Stage 4: Formal testing with comprehensive coverage
With specifications clearly defined and designs mathematically complete, comprehensive test suites follow naturally—accelerating quality assurance while maintaining accuracy.
"Once you have those formal specifications and designs, then the formal testing can take over," Ratinder says. "You can see how every stage, including security embedded in all these stages, gets accelerated. That's what we're trying to standardize on, so that the coding agents can deliver this at a higher velocity than ever possible before—and accurately. That's a really important part. It needs to be predictable and accurate."

Pure Storage's AI-powered development methodology
The audacious goal: 3x velocity
Pure Storage isn't being modest about their ambitions. "Our overarching goal for the next two years is to triple the velocity of delivering outcomes," Ratinder states. "For instance, if we're shipping one feature a year, we want to ship three."
This isn't just about writing code faster—it's about fundamentally transforming how engineering work gets done. Beyond core product development, teams are finding innovative applications across disciplines: automating secure AWS deployments, building bots for finance departments that connect Salesforce, NetSuite, and SAP, and enabling non-technical staff to become "citizen developers."

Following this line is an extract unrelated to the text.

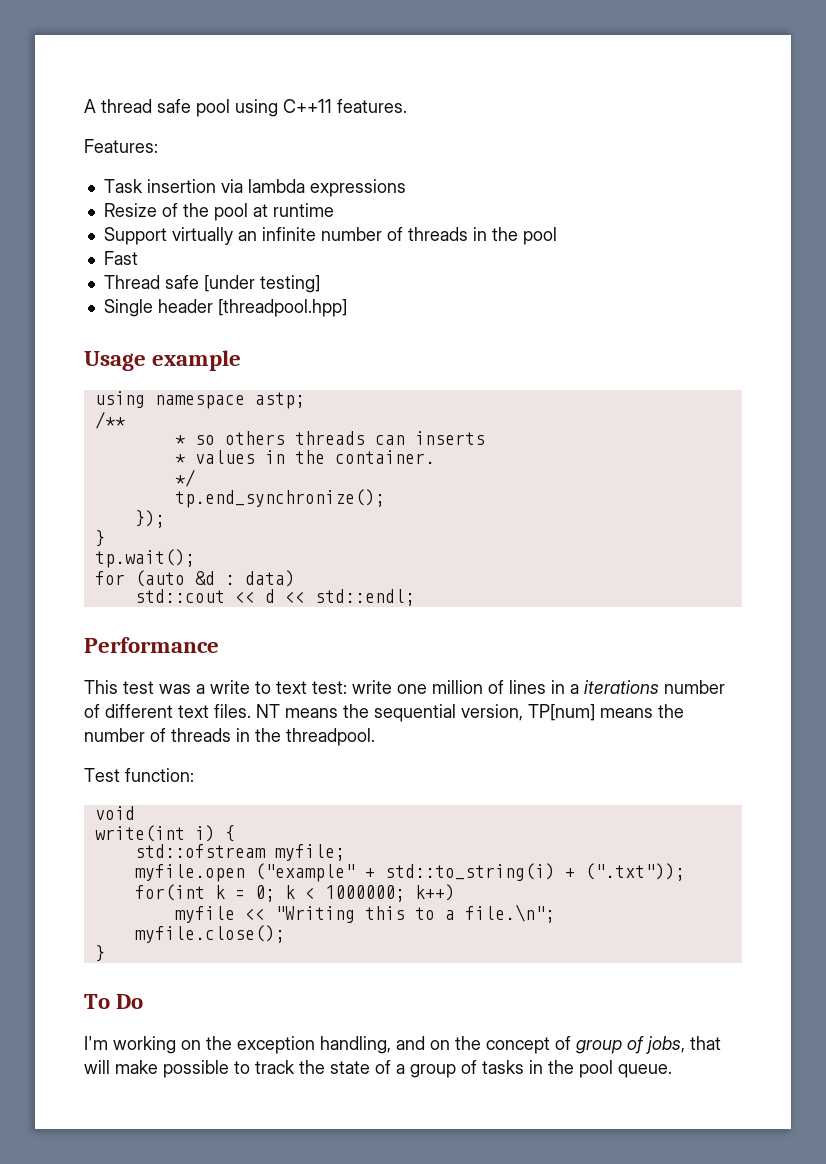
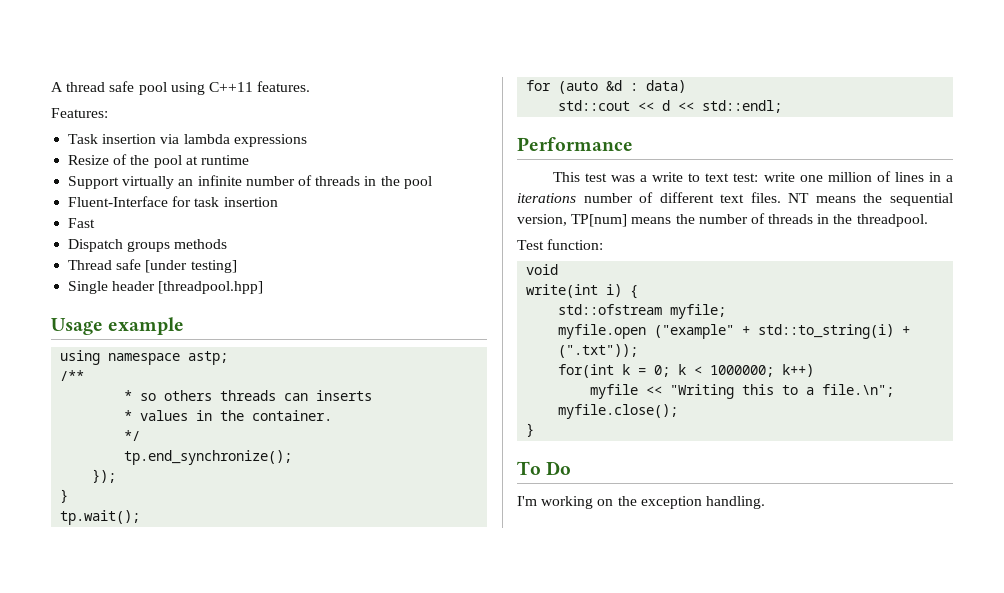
[103,251,138,265] Fast -> [68,196,278,207] [68,218,96,228] [68,239,228,252] Fluent-Interface for task insertion // Fast // Dispatch groups methods
[320,1036,721,1054] [84,1060,672,1078] handling, and on the concept of group of jobs, that will make possible to track the state of a group of tasks in the pool queue. -> [705,496,765,509] handling.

"We believe that as we use more and more Augment, and as we get 2,000 engineers all trained on the methodology, 3x velocity is achievable," Ratinder says confidently. The measurement is clear: 3x velocity, with predictable, quality, secure outcomes.

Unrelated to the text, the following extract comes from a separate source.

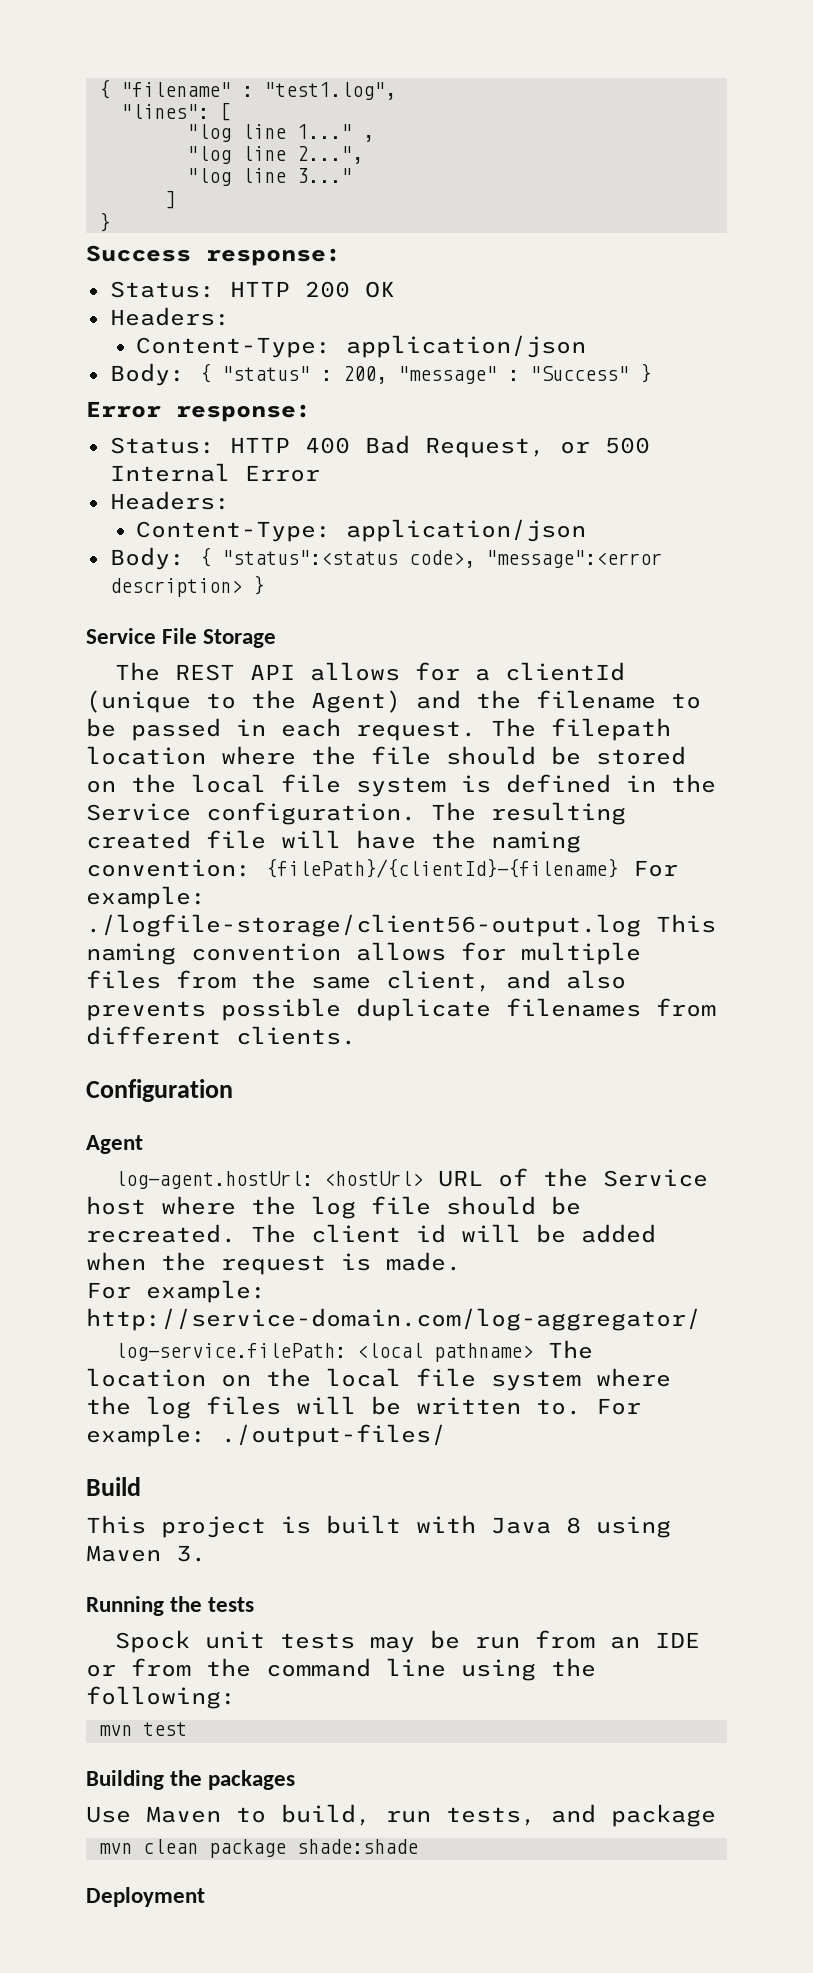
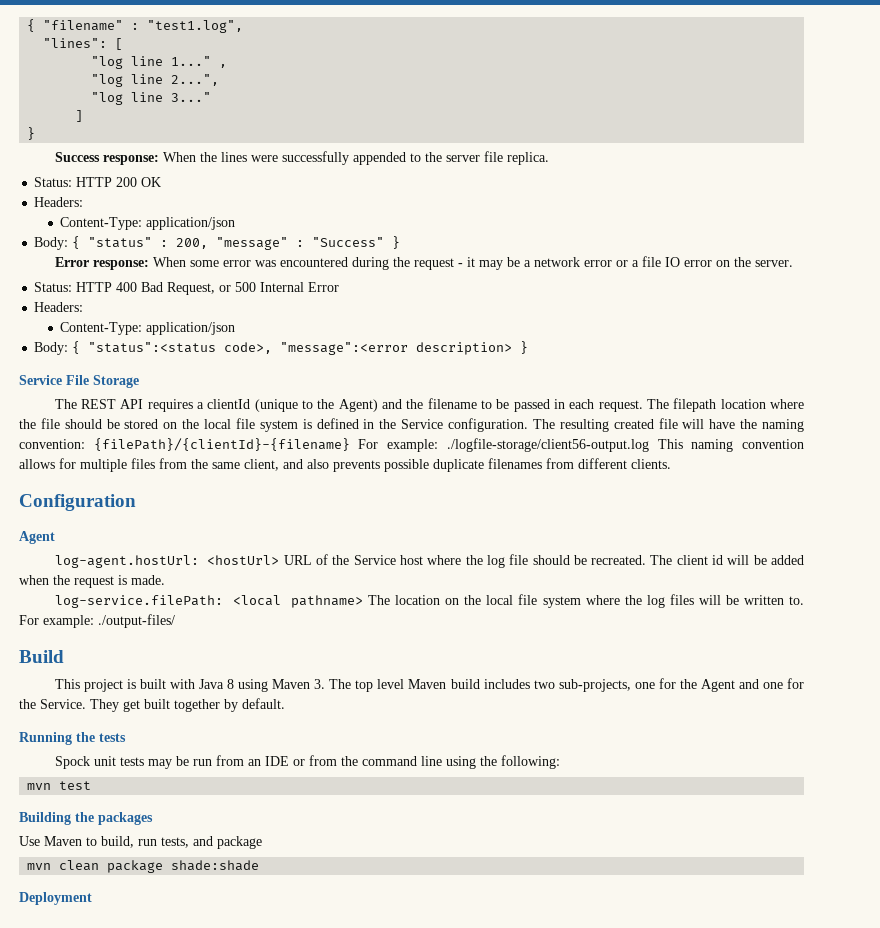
(341, 257) none -> [162,151,549,165] When the lines were successfully appended to the server file replica.
(311, 413) none -> [152,256,793,270] When some error was encountered during the request - it may be a network error or a file IO error on the server.
[310,662,461,681] allows for -> [147,399,193,412] requires
[86,1280,266,1303] [86,1308,701,1331] // For example: http://service-domain.com/log-aggregator/ -> (165, 580) none
(206, 1553) none -> [329,678,804,692] [19,698,285,712] The top level Maven build includes two sub-projects, one for the Agent and one for the Service. They get built together by default.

What's next: AI as tutor and methodology guide
As Pure Storage continues scaling AI adoption, they see Augment evolving into something more than a coding tool—it becomes a tutor and methodology guide.
"Augment sees everything that's happening across the organization, and it can surface best practices—saying, 'For this class of problem, here's how you should approach it,'" Ratinder envisions. The tool itself can recognize patterns across the organization and recommend best practices, helping every engineer—not just the stars—work at the highest level.
For a company serving some of the world's largest organizations with critical data storage needs, the stakes are high. But as Dilip puts it: "We're definitely happy so far with what we see with Augment, and we're confident we can continue to have a strong partnership and get even more results."